There are several reasons why nuclear technology is really worthwhile for humans life. Firstly, fossil fuel like oil and gas are running out at this present time, instead of this, nuclear is able to replace this energy. Taking an example, according to the specialist, this power could be replace the use of natural resources such as coal, oil, and gas. Another reason is that they could help to reduce carbon emission and green house effect which accounts for global warming. Furthermore, these are the merits of nuclear technology that tremendously integral to human life.

However, this power also has many negative impact neither on the environment nor human life. Refers to the investigation of Observer, people are worried that terrorist could steal these radioactive materials and uses it in a wrong ways. Moreover, there is no way to decontaminate this radioactive material up to now. At last, it is important to note that it's more safety to generate energy from solar, wind or water power instead of utilize nuclear.

To conclude, despite the fact that nuclear technology bring some benefits for human. However, it also has many disadvantages for human and environment.

Holt - / 7,527 2001  
Mar 23, 2017   #2
Ahmad, I am afraid that although you wrote a little more than 250 words, the essay that you developed was so improperly discussed that you cannot get a passing score for this essay. The only possible score for this would be a 3 based on a number of reasons. Please take note of these observations and apply the suggested changes to your future practice tests.

First of all, there is a clear misunderstanding of the prompt requirement. The original prompt for this required you to take a stand either in agreement or disagreement with the point of view that "The benefits of nuclear technology far out-weight the disadvantages." Since you improperly represented the prompt paraphrasing, you immediately failed the task accuracy portion of the test. It should not be difficult to get a better score in the TA portion. All you have to do is write your paraphrased prompt and then immediately compare it with the original prompt. If your prompt does not follow the original format, then your paraphrasing is wrong.

The second problem with your essay is that you did not take a clear stand in agreement or disagreement with the prompt. This should have been represented in the paraphrased opening statement as a part of the discussion outline. You instead referred to research sources, which were not clearly identified as such in the essay. This caused another failure on your part in terms of task accuracy.

The third problem, is that your grammar range and accuracy is highly problematic. While it is possible to make sense out of what you have written, its presentation could use some improvement. The reader might decide to stop reading your work simply because of the grammatical errors that you have in the essay. Try to use simple sentences that depict a clean English sentence instead of trying to be complex and causing the reader undue stress.

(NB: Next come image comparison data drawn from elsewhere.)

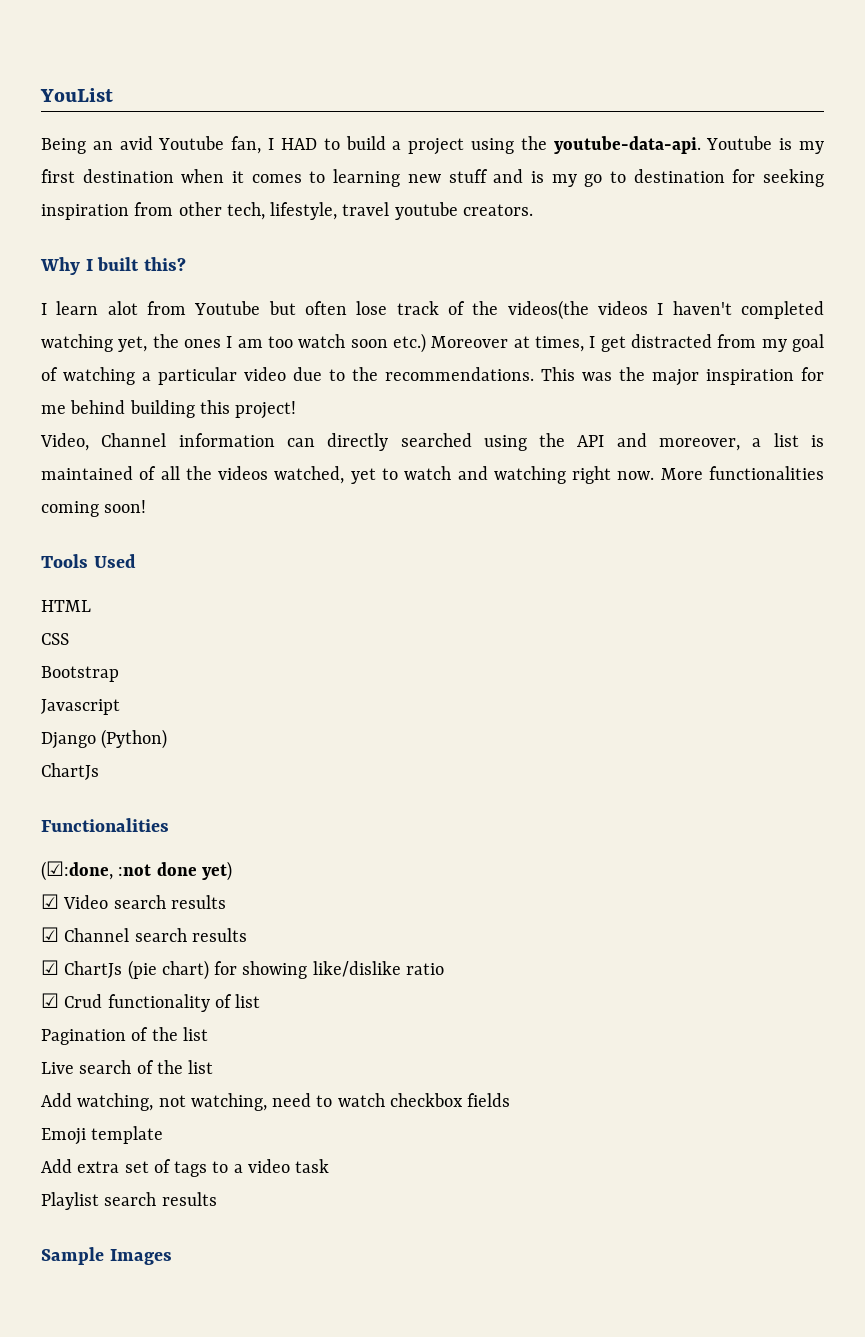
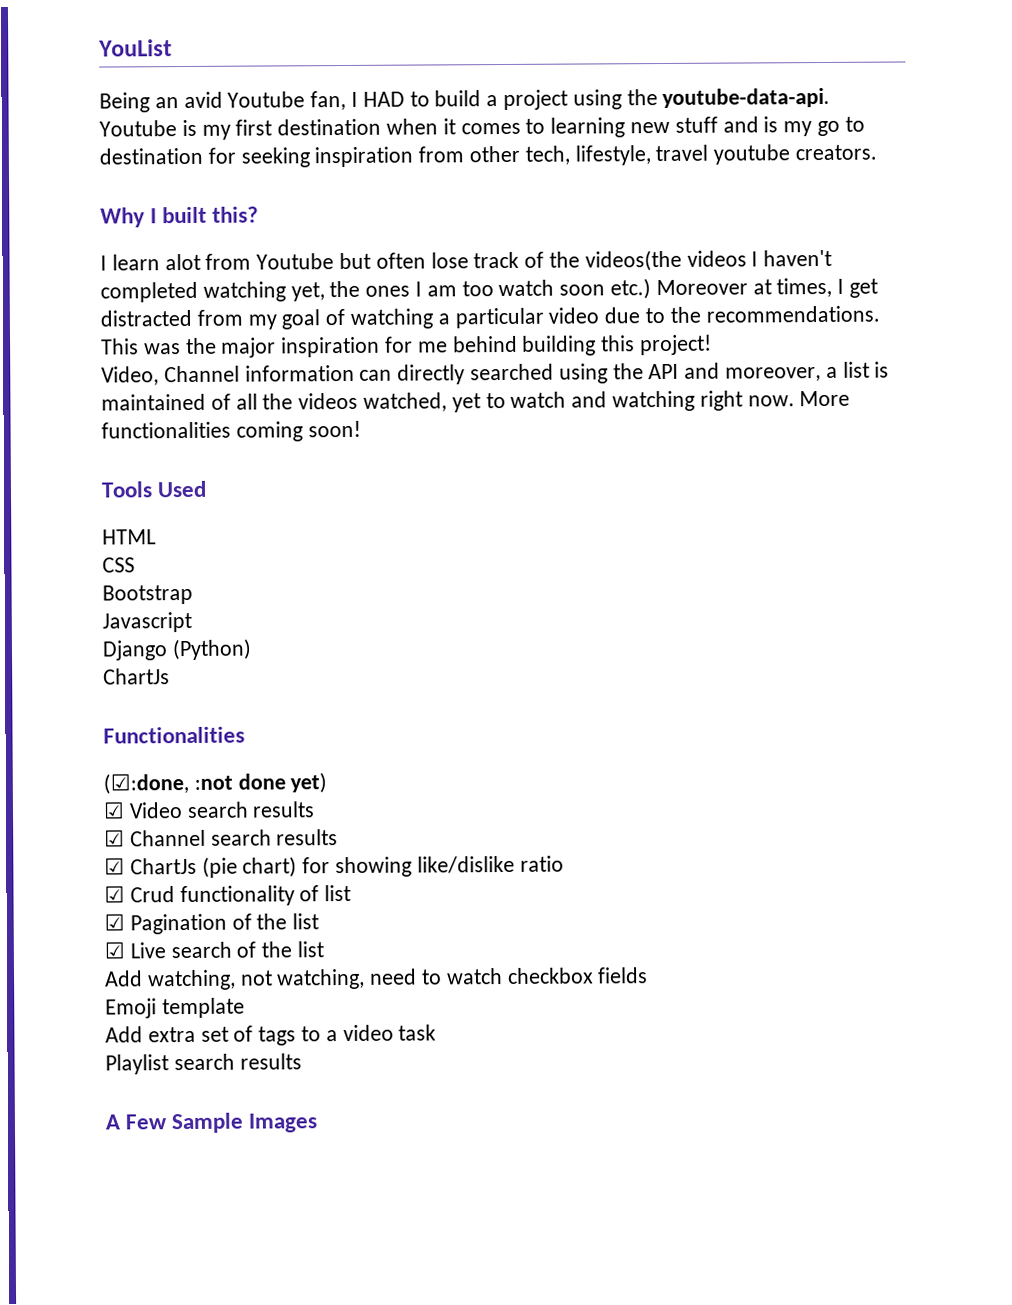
- Pagination of the list
+ ☑ Pagination of the list
- Live search of the list
+ ☑ Live search of the list
- Sample Images
+ A Few Sample Images

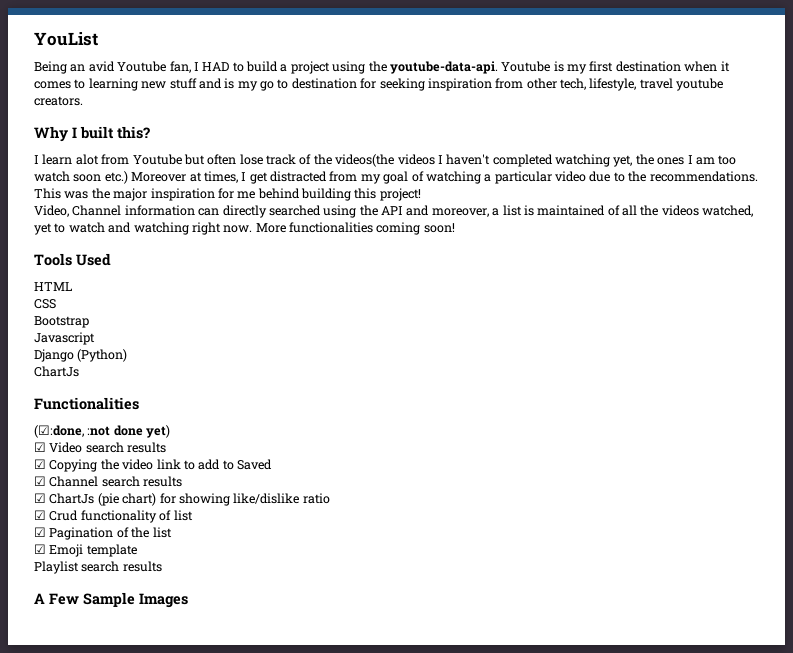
+ ☑ Copying the video link to add to Saved
- ☑ Live search of the list
- Add watching, not watching, need to watch checkbox fields
- Emoji template
- Add extra set of tags to a video task
+ ☑ Emoji template

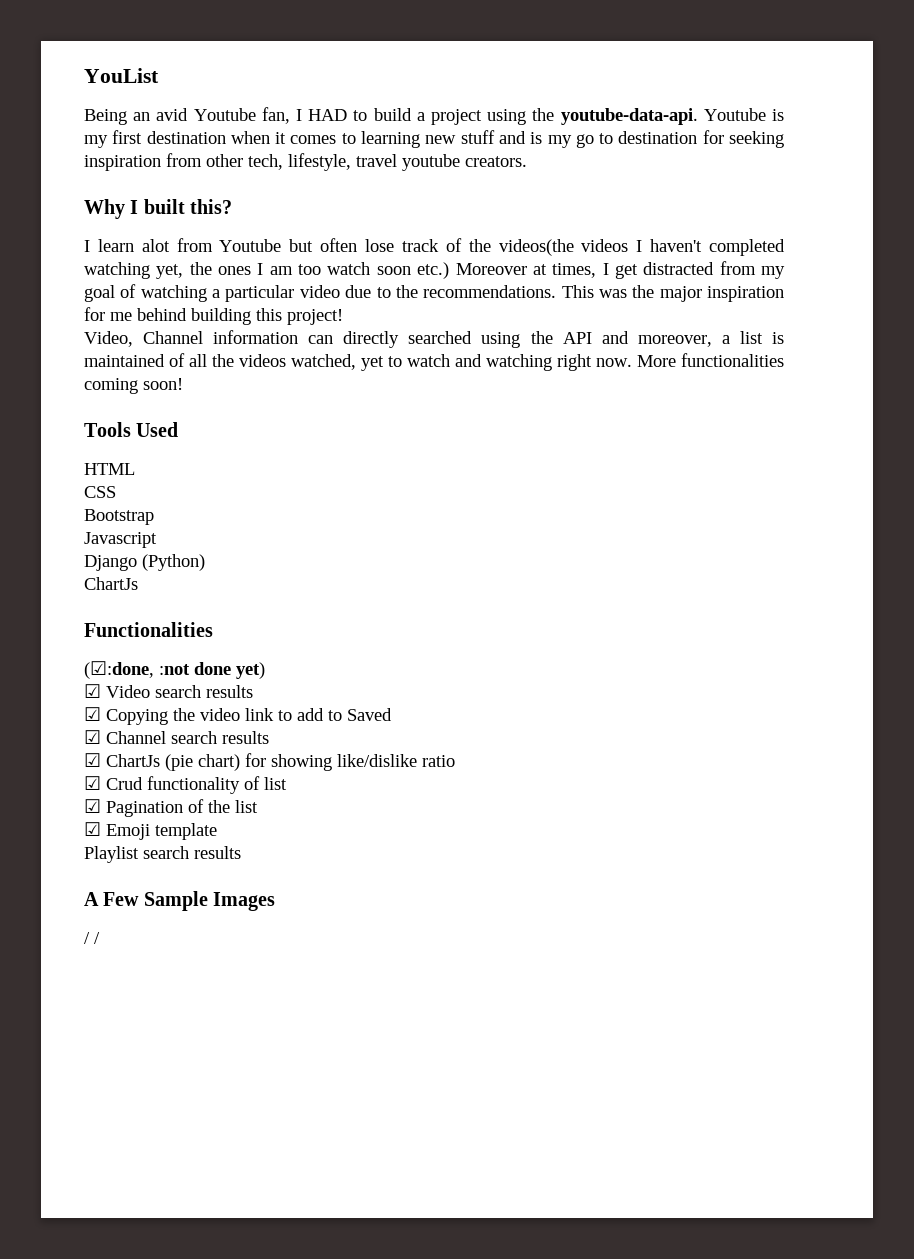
+ / /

Finally, your conclusion is too short. It has to be made longer, at least 3 sentences in order to properly wrap up the discussion by presenting an updated summary of the previous information presented. If you work on improving all of these points in your next essay, you should manage too show some improvement and perhaps, a slight increase in your score as well.
yuukinohan4 9 / 24 6  
Mar 26, 2017   #3
Hi @anonym28
First of all, please insert the prompt so that essay forum members are able to give you required solutions. However, i will give you several suggestions.

taking an example, according to the specialist, this power could be replace the use of natural resources such as coal, oil, and gas.

you managed to use research sources in your body paragraph, but it is unclear because you do not include the exact and clear sources that may be a journal or article from news.

In your body two paragraph, the final sentence does not balance your explanation
In your conclusion, you are able to conclude essay based on your thesis statement and main ideas rather than just write normative sentences.
In academic writing, please avoid using contractions.